We already have a basic layout of the network topology, so the inquiries are more about the cluster itself to make sure we have enough redundancies/backups and high availability.

Any insight to these would be greatly appreciated. I'm sure there will be questions, so please let me know if there is anything else I need to provide to you to give the best info possible. Thank a lot guys, I am looking forward to hearing everyone's views and thoughts.

SteveITS · Sep 19, 2025

HA controls whether a VM is running.

Ceph is a shared storage layer so the VM can migrate without turning off or losing data. Redundant etc.

For 3, read This thread .

smueller@TK · Sep 19, 2025

Hi @dmca7919,
first thing I’d ask is: how flexible is your budget for the servers? If it’s not extremely tight, I’d strongly recommend looking at Ceph as the storage layer instead of relying on a single NAS.

The big advantage with Ceph is that it’s distributed and redundant by design: data is replicated across all nodes in the cluster. With a replication factor of 3, every VM disk exists simultaneously on Node-1, Node-2, and Node-3. That way you don’t just have high availability, but also real data redundancy. If one node or disk goes down, the cluster automatically heals and keeps running.

The main trade-off is capacity:

Node	Disks (OSD)	Disk size	Raw capacity
Node-1	4	3.64 TB (NVMe or SAS/SATA)	14.56 TB
Node-2	4	3.64 TB	14.56 TB
Node-3	4	3.64 TB	14.56 TB
Total	12		43.68 TB

With 3× replication, only one third of the raw capacity is usable.

Usable theoretical capacity: 14.56 TB
Usable practical capacity (~75% rule): ~10.5 TB

That “75%” rule is important: Ceph needs free headroom so it can rebalance when an OSD (disk) fails. If you fill the cluster too far, you risk hitting 95% usage, which effectively blocks new writes.
So yes, you give up capacity compared to a NAS, but you gain:

Fault-tolerance at both node and disk level
True HA without a single storage bottleneck
Automatic healing and rebalancing when failures happen

Important note on networking:
Ceph replicates data over the network, which means your interconnect is critical. Each node should ideally have at least 2× 10 Gb NICs, dedicated to Ceph traffic, and cabled in a full mesh or through redundant switches. Without a fast, low-latency network, Ceph performance will suffer significantly.

Quick Comparison: NAS + Replication vs.

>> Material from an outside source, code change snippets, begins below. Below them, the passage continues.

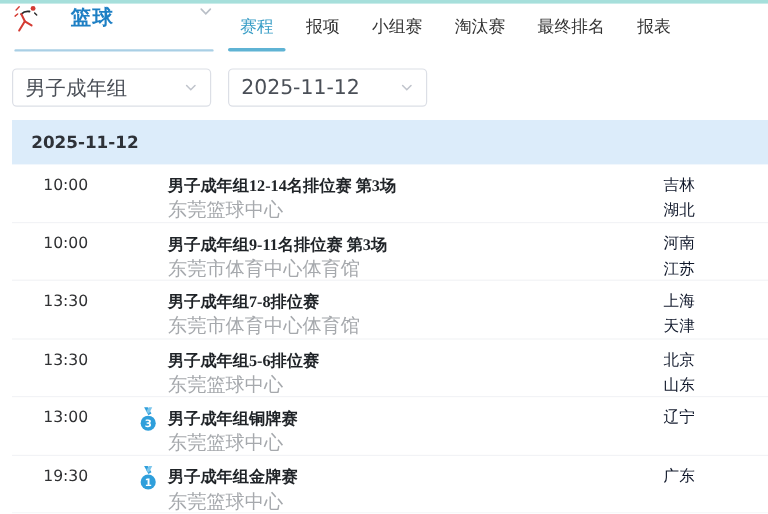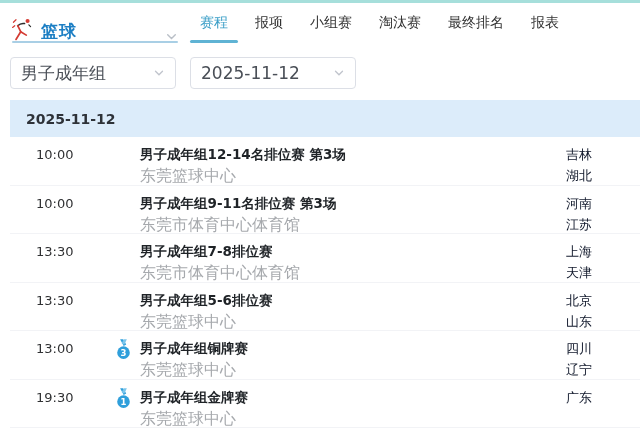--- a/index.html
+++ b/index.html
@@ -1,38 +1,38 @@
 <!DOCTYPE html>
 <html><head>
 <meta charset="utf-8">
 <style>
   html,body{margin:0;padding:0;background:#fff;font-family:"DejaVu Sans","Liberation Sans",sans-serif;}
   .app{width:640px;height:428px;overflow:hidden;background:#fff;position:relative;}
   .top-strip{height:3px;background:#a6dfdb;}
   
   .topbar{display:flex;align-items:stretch;height:40px;position:relative;}
-  .sport-selector{display:flex;align-items:flex-end;width:168px;margin-left:10px;position:relative;cursor:pointer;}
+  .sport-selector{display:flex;align-items:flex-start;width:168px;margin-left:10px;position:relative;cursor:pointer;gap:18px;}
   .sport-selector::after{content:"";position:absolute;left:2px;right:0;bottom:0;height:2px;background:#a9cfe5;border-radius:2px;}
   .logo{display:flex;align-items:center;}
   .sport-name{color:#1d7fc4;font-weight:700;font-size:17px;margin-left:7px;letter-spacing:1px;}
   .chev{margin-left:auto;display:flex;align-items:center;}
   .tabs{display:flex;margin-left:12px;text-align:center;}
   .tab{display:flex;align-items:center;padding:0 10px;margin-right:7px;font-size:14px;color:#333;position:relative;cursor:pointer;white-space:nowrap;}
   .tab.active{color:#3a9ec7;}
   .tab.active::after{content:"";position:absolute;left:0;right:0;bottom:0;height:3px;background:#5fb3d4;border-radius:2px;}
   
   .filters{display:flex;gap:14px;margin:14px 0 0 10px;}
   .select{width:166px;height:32px;border:1px solid #dcdfe6;border-radius:4px;display:flex;align-items:center;padding:0 10px;box-sizing:border-box;font-size:17px;color:#4a4f57;background:#fff;cursor:pointer;}
   
   .schedule{margin:11px 0 0 10px;}
   .date-header{height:37px;background:#dcecfa;display:flex;align-items:center;padding-left:16px;font-weight:700;font-size:14px;color:#2e3238;}
-  .row{display:flex;height:48.5px;padding:8px 0 0 26px;box-sizing:border-box;border-bottom:1px solid #f2f3f6;cursor:pointer;}
+  .row{display:flex;height:48.5px;padding:8px 13px 0 26px;box-sizing:border-box;border-bottom:1px solid #f2f3f6;cursor:pointer;}
   .time{width:70px;font-size:13px;color:#303133;line-height:19px;}
   .medal-slot{width:34px;display:flex;justify-content:center;align-items:flex-start;}
-  .info{flex:1;min-width:0;}
+  .info{flex:1;min-width:0;font-family:Liberation Serif, serif;}
   .title{font-size:13.5px;font-weight:700;color:#1f2327;line-height:19px;white-space:nowrap;}
   .venue{font-size:16px;color:#a6a9ad;line-height:19px;margin-top:2px;white-space:nowrap;}
   .teams{width:122px;font-size:13px;color:#0f172a;text-align:center;}
   .team{line-height:19px;}
   .team + .team{margin-top:2px;}
 </style>
 </head>
 <body>
 
 <div class="app">
@@ -194,21 +194,20 @@
           <circle cx="10" cy="15.7" r="7.4" fill="#2f9fdb"></circle>
           <text x="10" y="19.2" font-size="10" font-weight="bold" fill="#ffffff" text-anchor="middle">3</text>
         </svg>
       </span>
     </div>
     <div class="info">
       <div class="title">男子成年组铜牌赛</div>
       <div class="venue">东莞篮球中心</div>
     </div>
     <div class="teams">
-      <div class="team">四川</div>
       <div class="team">辽宁</div>
     </div>
   </div>
       <div class="row">
     <div class="time">19:30</div>
     <div class="medal-slot">
       <span>
         <svg width="17" height="21" viewBox="0 0 20 24">
           <path d="M6 0 L10.2 8 L13.2 6.2 L9.6 0 Z" fill="#2f9fdb"></path>
           <path d="M14 0 L10.8 6.4 L7.8 4.6 L10.6 0 Z" fill="#7cc6ec"></path>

Ceph

NAS + Replication

Simple to set up if you already have a NAS
Capacity efficiency (no 3× overhead)
Single point of failure (NAS goes down = whole cluster halts)
Replication is scheduled, not instant (risk of data loss between replication jobs)
Limited scalability

Ceph

Distributed and fully integrated with Proxmox
No single storage bottleneck
Real-time replication (no RPO gap like scheduled jobs)
Scales easily when you add more nodes/disks
Requires more disks and some learning curve
Higher overhead: only ~33% usable space with 3× replication
Needs solid networking: minimum 2× 10 Gb NICs per node for stable performance

If your main goal is stability and redundancy, Ceph is usually the more future-proof approach. If budget is really tight at the beginning, starting with the NAS is fine — but plan a roadmap towards Ceph once the hardware refresh happens.

dmca7919 · Sep 19, 2025

@SteveITS thanks for that info.

@smueller@TK thank you for that breakdown, this is the exact info I need to plan deployment. ATM I am only using 2 of the 3 servers for testing, as we didnt decide on which server to use for the third until just recently. With the info you provided, I will setup the third server and test Ceph.

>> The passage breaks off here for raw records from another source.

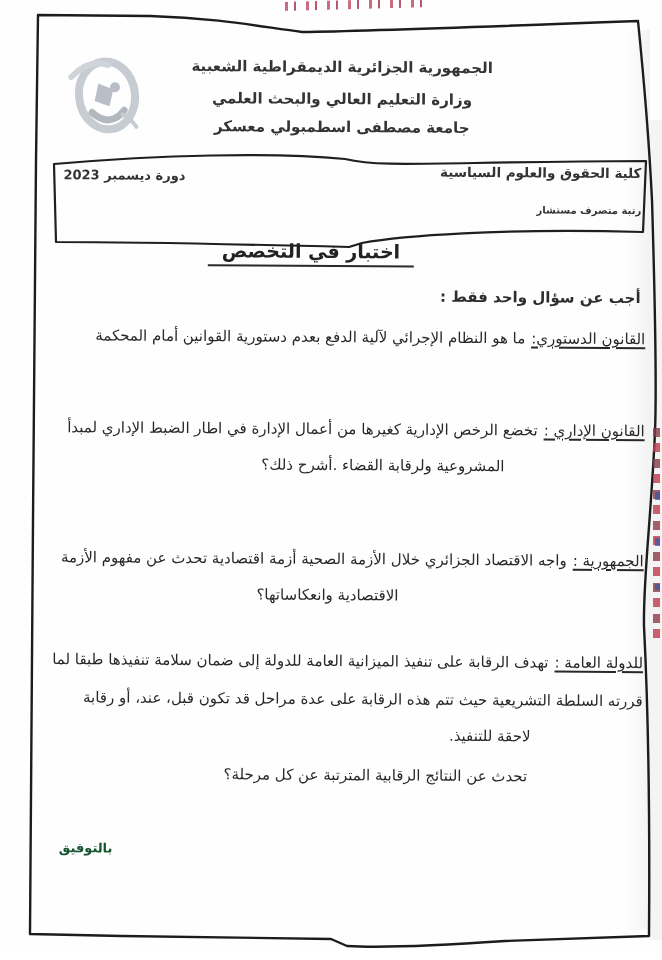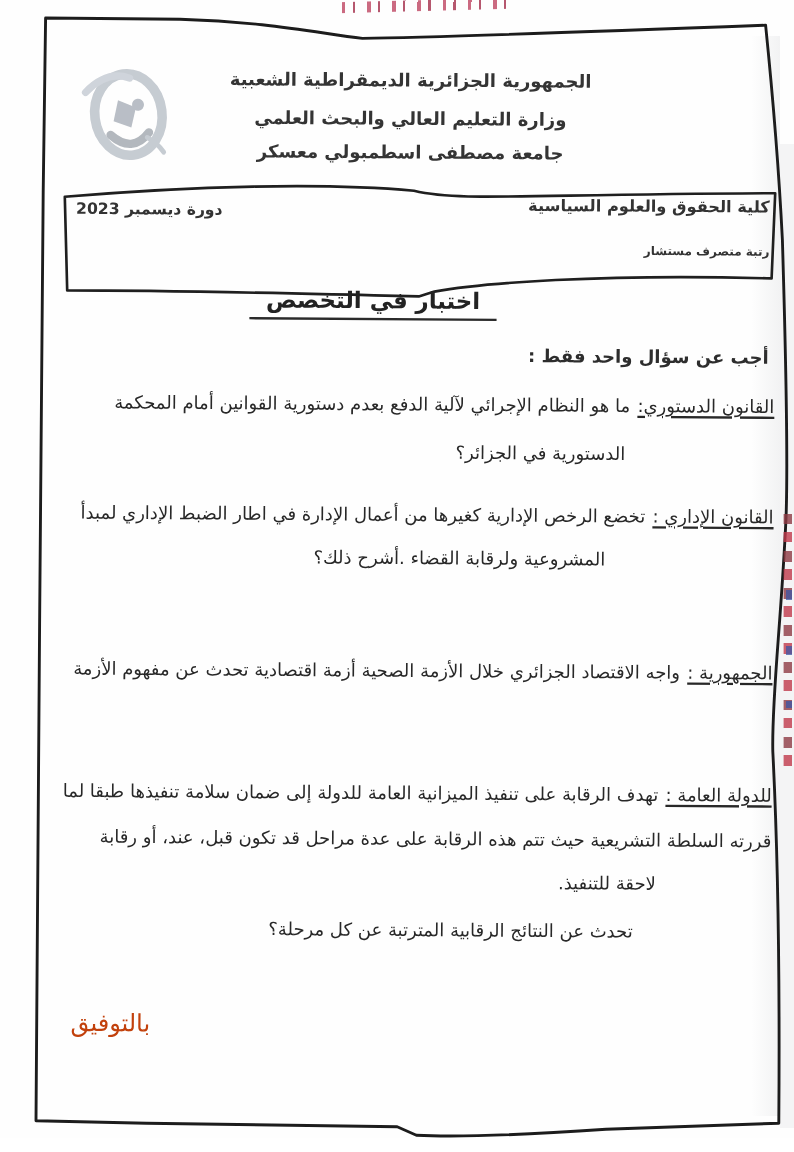--- a/index.html
+++ b/index.html
@@ -83,26 +83,26 @@
   .qtext { margin-inline-start: 6px; }
 
   .q1l1 { top: 328px; right: 17px; }
   .q1l2 { top: 368px; right: 141px; }
   .q2l1 { top: 420px; right: 17px; }
   .q2l2 { top: 456px; right: 157px; }
   .q3l1 { top: 550px; right: 17px; }
   .q3l2 { top: 586px; right: 262px; }
   .q4l1 { top: 652px; right: 17px; }
   .q4l2 { top: 690px; right: 17px; }
-  .q4l3 { top: 726px; right: 113px; margin-left: 27px; }
+  .q4l3 { top: 726px; right: 129px; margin-left: 27px; }
   .q4fu { top: 766px; right: 132px; }
 
   .closing {
     top: 842px; left: 62px;
-    font-size: 20px; font-weight: normal; color: #c2410c;
+    font-size: 13px; font-weight: bold; color: #14532d;
   }
 
   
   .red-marks-top {
     position: absolute; left: 281px; top: 0;
     width: 150px; height: 9px;
     transform: rotate(-1.5deg);
     background: repeating-linear-gradient(92deg,
       transparent 0 4px, #c2506b 4px 7px,
       transparent 7px 13px, #a93a55 13px 15px,
@@ -193,30 +193,30 @@
 
     <div class="abs title rtl">
       <span>اختبار في التخصص</span>
     </div>
 
     <div class="abs instruction rtl">أجب عن سؤال واحد فقط :</div>
 
     <div class="abs qline rtl q1l1">
       <span class="qlabel">القانون الدستوري:</span><span class="qtext">ما هو النظام الإجرائي لآلية الدفع بعدم دستورية القوانين أمام المحكمة</span>
     </div>
-    <div class="abs qline rtl q1l2">الدستورية في الجزائر؟</div>
 
     <div class="abs qline rtl q2l1">
       <span class="qlabel">القانون الإداري :</span><span class="qtext">تخضع الرخص الإدارية كغيرها من أعمال الإدارة في اطار الضبط الإداري لمبدأ</span>
     </div>
     <div class="abs qline rtl q2l2">المشروعية ولرقابة القضاء .أشرح ذلك؟</div>
 
     <div class="abs qline rtl q3l1">
       <span class="qlabel">الجمهورية :</span><span class="qtext">واجه الاقتصاد الجزائري خلال الأزمة الصحية أزمة اقتصادية تحدث عن مفهوم الأزمة</span>
     </div>
+    <div class="abs qline rtl q3l2">الاقتصادية وانعكاساتها؟</div>
 
     <div class="abs qline rtl q4l1">
       <span class="qlabel">للدولة العامة :</span><span class="qtext">تهدف الرقابة على تنفيذ الميزانية العامة للدولة إلى ضمان سلامة تنفيذها طبقا لما</span>
     </div>
     <div class="abs qline rtl q4l2">قررته السلطة التشريعية حيث تتم هذه الرقابة على عدة مراحل قد تكون قبل، عند،  أو رقابة</div>
     <div class="abs qline rtl q4l3">لاحقة للتنفيذ.</div>
     <div class="abs qline rtl q4fu">تحدث عن النتائج الرقابية المترتبة عن كل مرحلة؟</div>
 
     <div class="abs closing rtl">بالتوفيق</div>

I do have another question.....typically we like to separate the management port(s) and VM port(s) (we do this for existing ESXi setups). Depending on the server hardware (ie; if the server mobo has 2 on-board NICs), we use one NIC port for ESXi/Proxmox management and configure the other as the VM network. If the server as an additional NIC card installed (ie; a 2 or 4-port NIC card), we'll configure a fail-over for both the management and VM networks. My question is if Ceph is doing replication (or if using the scheduled replication), is that done thru the management port?

We have Veeam replication (moving away from it) setup from some of our existing servers (ESXi) and they told me that it uses the management port to transfer the data due to how its configured. Curious if that is the case with Proxmox replication/Ceph. If so, we'll obviously use higher speed NICs for the management port.

SteveITS · Sep 19, 2025

Ceph lets you specify networks. It has a so called "public" network where VMs talk to it. It has a "private" or "cluster" network where the Ceph services talk to each other, for replication and rebalancing. They can be the same. Ideally both are at least 10 Gbit. See pic at https://docs.ceph.com/en/latest/rados/configuration/network-config-ref/.

D

[SOLVED] Thread 'Ceph Public/Private And What Goes Over the network'

May 23, 2024

Good Day All.

Im new to ceph. i have set up a 6 node cluster.
Its a mixture of SSD AND sas drives.
With the sas drives i use a ssd partition for the db.

Now what im experiencing is that my VMs are slow.
Boot is slow Opening programs are slow etc etc.

the 10.0.45.0/24 network is 10Gig
the public network is 192.168..14.0/24 is on a bonded 1GB network.
This happens to also be the iprange that i connect to proxmox gui on.

I assumeed the public network would not carry much traffic.
and all ceph traffic was on the cluster network
However, i read a post that the public network is...

dmca7919 · Sep 19, 2025

SteveITS said:
Ceph lets you specify networks. It has a so called "public" network where VMs talk to it. It has a "private" or "cluster" network where the Ceph services talk to each other, for replication and rebalancing. They can be the same. Ideally both are at least 10 Gbit. See pic at https://docs.ceph.com/en/latest/rados/configuration/network-config-ref/.

D

[SOLVED] Thread 'Ceph Public/Private And What Goes Over the network'

May 23, 2024

Good Day All.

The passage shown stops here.